DESCRIPTION OF THE TASK
Wherever the string "none" shows up in the material below, copy that line.

DATA FOR THE TASK
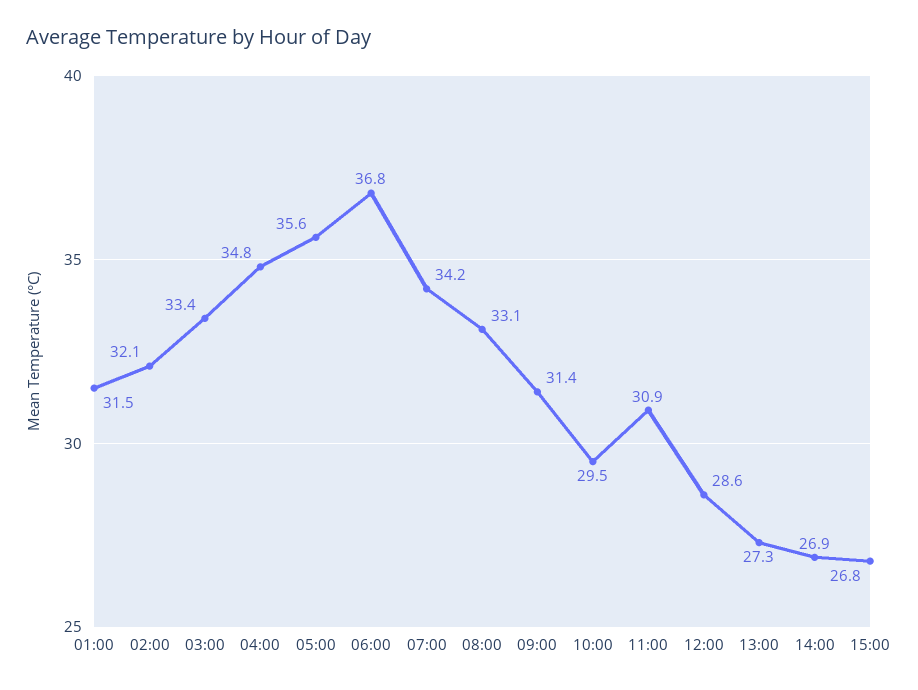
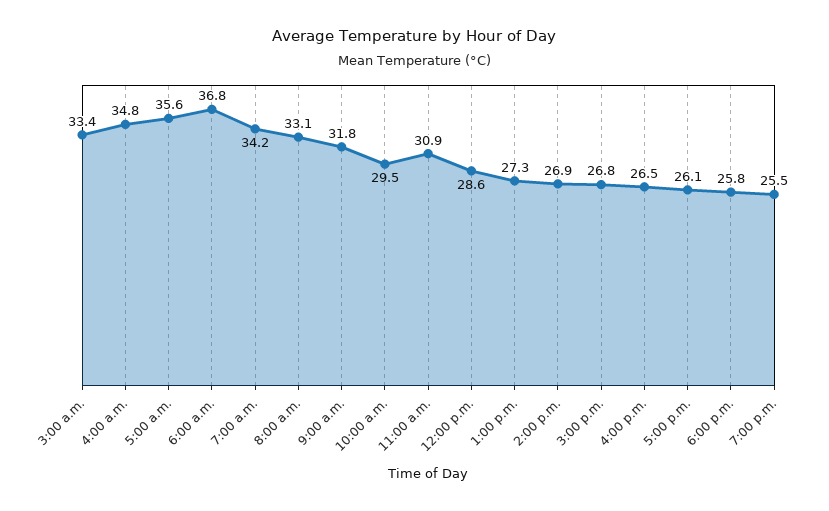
01:00: 31.5 -> none
02:00: 32.1 -> none
09:00: 31.4 -> 31.8
4:00 p.m.: none -> 26.5
5:00 p.m.: none -> 26.1
6:00 p.m.: none -> 25.8
7:00 p.m.: none -> 25.5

RESULT OF THIS TASK
01:00: 31.5 -> none
02:00: 32.1 -> none
4:00 p.m.: none -> 26.5
5:00 p.m.: none -> 26.1
6:00 p.m.: none -> 25.8
7:00 p.m.: none -> 25.5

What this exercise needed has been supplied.